Suggestive Measures: A Way Ahead 

  1. The non-digital personal data must be appended to bridge the gap.
  2. Must limit the infinite power in the hands of the Central Government.
  3. The age of ‘child’ must be scrutinized to walk parallel with the demand of evolving world and mushrooming young population in India.
  4. The personal data of a woman is reckoned as highly sensitive, usage of pronouns will not shepherd any revolution until there will be some specific stringent penalties for its abuse.
Author – Khushi Shukla, a student of Indore Institute of Law.
Disclaimer: The opinions expressed within this article are the personal opinions of the author. The facts and opinions appearing in the article do not reflect the views of Adjuva Legal and Adjuva Legal does not assume any responsibility or liability for the same.

The Personal Data Protection Bill, 2022 is a legal framework introduced by the Indian government to protect against the breach of personal data and embrace privacy. The bill contains 30 sections divided into 5 chapters and 1 schedule.

Personal data refers to particulars of an individual that can aid in identifying the person directly. This includes information relating to health history, finances, political choices, genetics, societal identity, commercial identity, etc.

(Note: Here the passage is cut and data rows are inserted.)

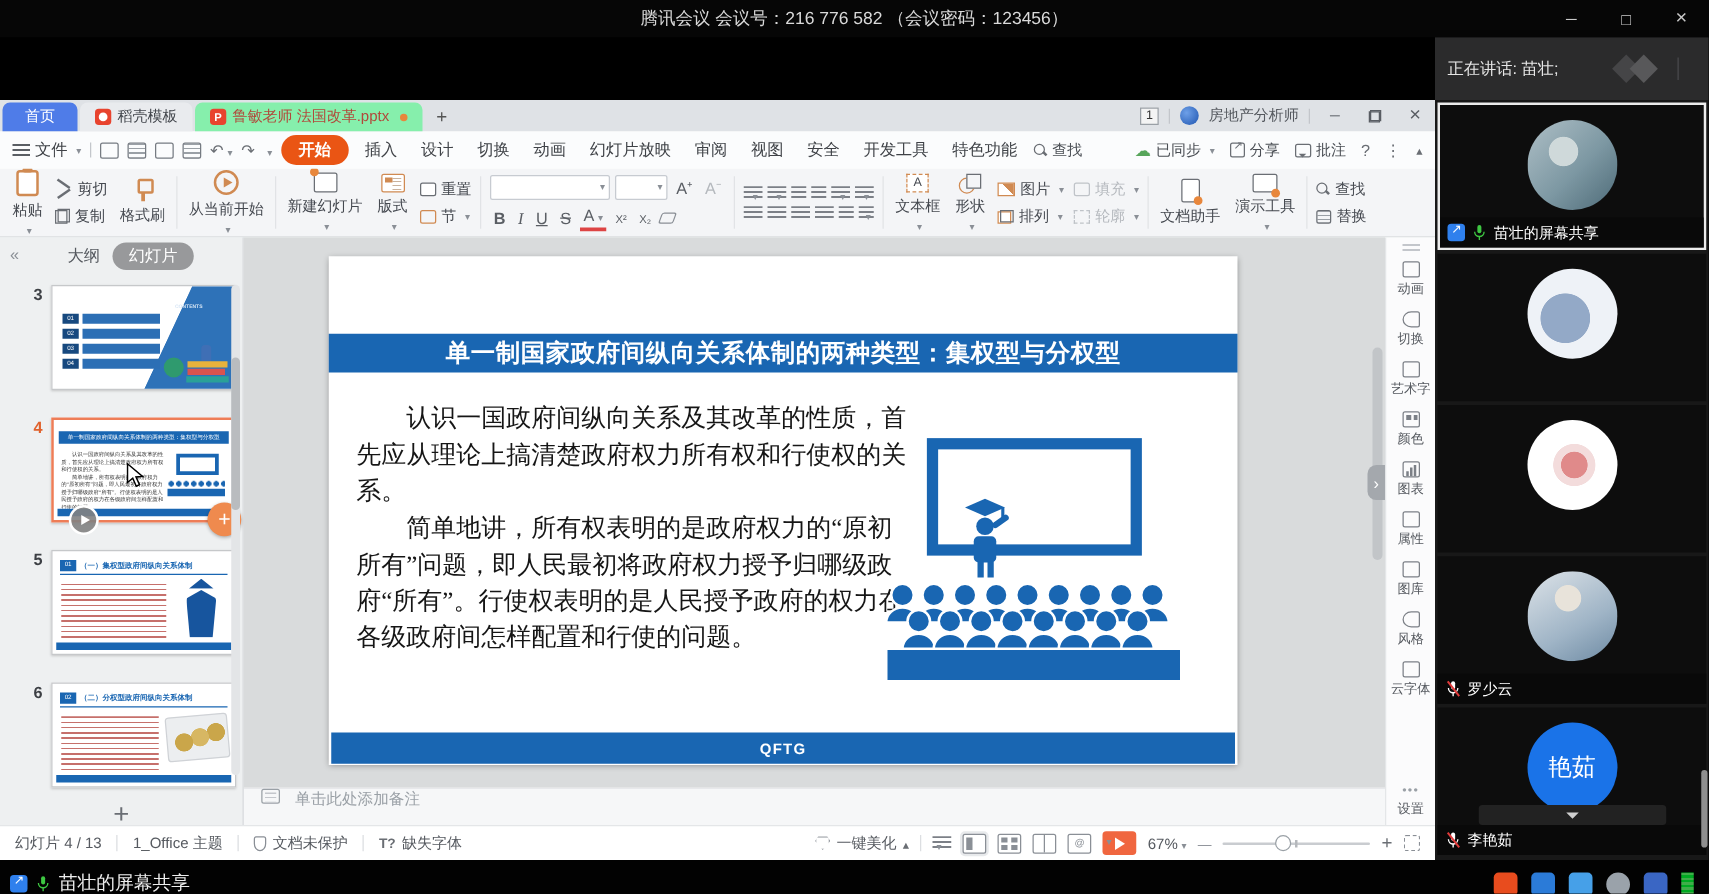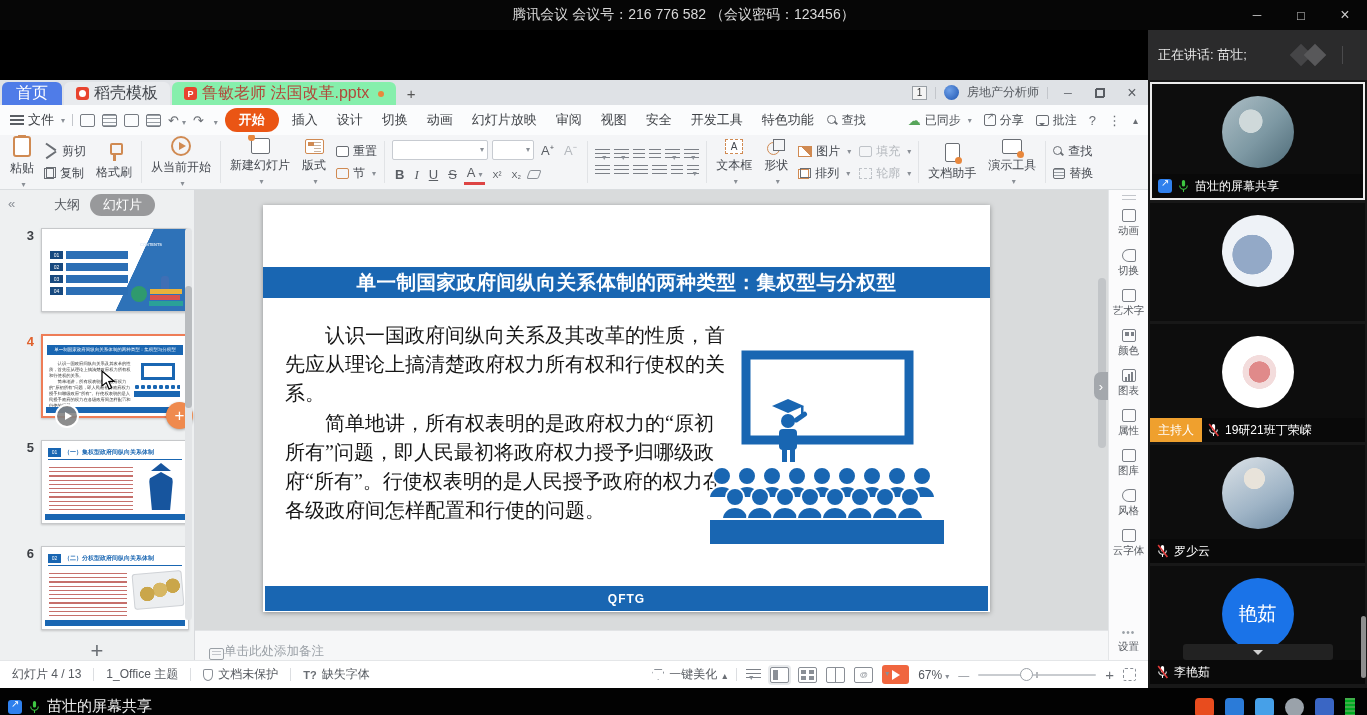--- a/index.html
+++ b/index.html
@@ -25,7 +25,7 @@
 
   
   .wps-tabbar{height:25px;background:#dfe2e6;display:flex;align-items:flex-end;position:relative;padding-left:2px;}
-  .tab{height:23px;display:flex;align-items:center;gap:5px;padding:0 12px;font-size:16px;
+  .tab{height:23px;display:flex;align-items:center;gap:5px;padding:0 12px;font-size:12px;
        border-radius:6px 6px 0 0;margin-right:2px;}
   .tab-home{background:#4f7ce8;color:#fff;min-width:60px;justify-content:center;}
   .tab-docer{background:#e9ebee;color:#41454b;}

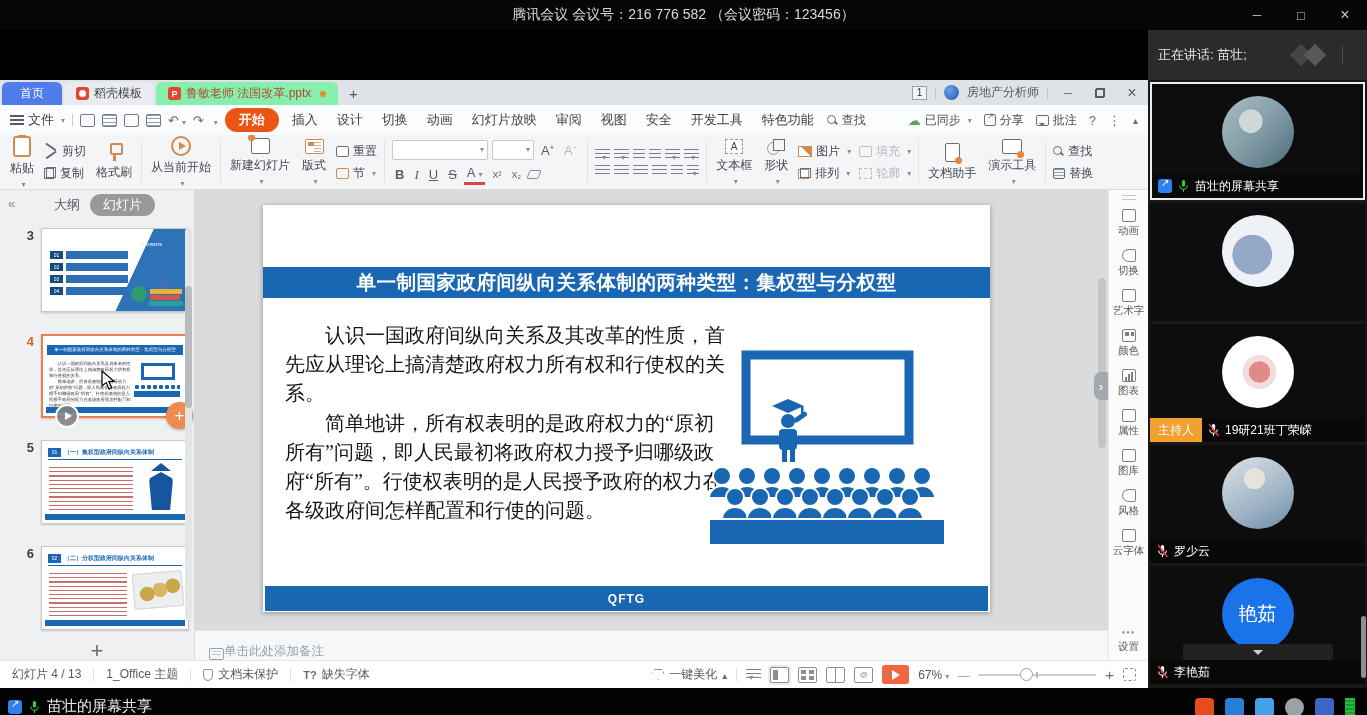--- a/index.html
+++ b/index.html
@@ -805,16 +805,6 @@
       </div>
       <div class="tile">
         <div class="avatar av-drawing"></div>
-        <div class="tile-label">
-          <span class="host-badge">主持人</span>
-          <svg class="mic" width="13" height="14" viewBox="0 0 24 26">
-            <rect x="9" y="2" width="6" height="12" rx="3" fill="#ffffff"></rect>
-            <path d="M5 12 a7 7 0 0 0 14 0" stroke="#ffffff" stroke-width="2" fill="none"></path>
-            <line x1="12" y1="19" x2="12" y2="24" stroke="#ffffff" stroke-width="2"></line>
-            <line x1="4" y1="2" x2="21" y2="24" stroke="#e03a3a" stroke-width="3"></line>
-          </svg>
-          <span>19研21班丁荣嵘</span>
-        </div>
       </div>
       <div class="tile">
         <div class="avatar av-photo2"></div>

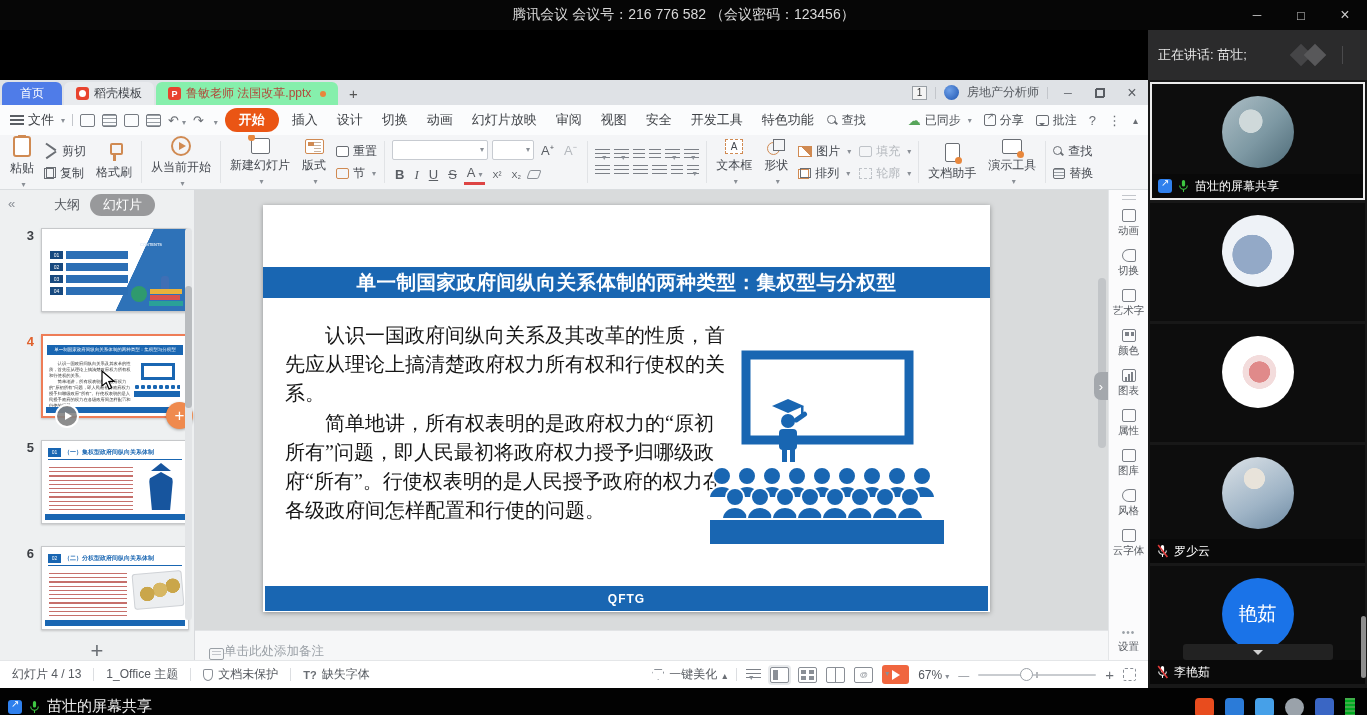--- a/index.html
+++ b/index.html
@@ -228,8 +228,8 @@
   .collapse-tab::before{content:"›";}
 
   
-  .notes{height:30px;background:#f6f7f8;border-top:1px solid #e2e4e6;display:flex;align-items:flex-end;
-         gap:0;padding:0 14px;}
+  .notes{height:30px;background:#f6f7f8;border-top:1px solid #e2e4e6;display:flex;align-items:flex-start;
+         gap:12px;padding:0 14px;}
   .i-note{width:15px;height:12px;border:1.4px solid #9aa0a6;border-radius:2px;
           background:repeating-linear-gradient(#c3c6cb 0 1px,transparent 1px 3.5px) center/9px 7px no-repeat;}
   .notes-text{font-size:12.5px;color:#9aa0a6;}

The bill seeks to incorporate gender-sensitive language, clarify definitions of data fiduciary, data principal, personal data, and data breach, retain the position of significant data fiduciary, establish a data protection board, and provide alternative mechanisms for dispute resolution.

The bill has been criticized for centralizing power in the hands of the government, precluding the jurisdiction of civil courts, impacting the fairness of the board’s appointment process, and imposing unreasonable restrictions that interfere with other rights.

Suggested measures include appending non-digital personal data to bridge the gap, limiting the power of the government, scrutinizing the age of “child,” and implementing stringent penalties for the abuse of the personal data of women.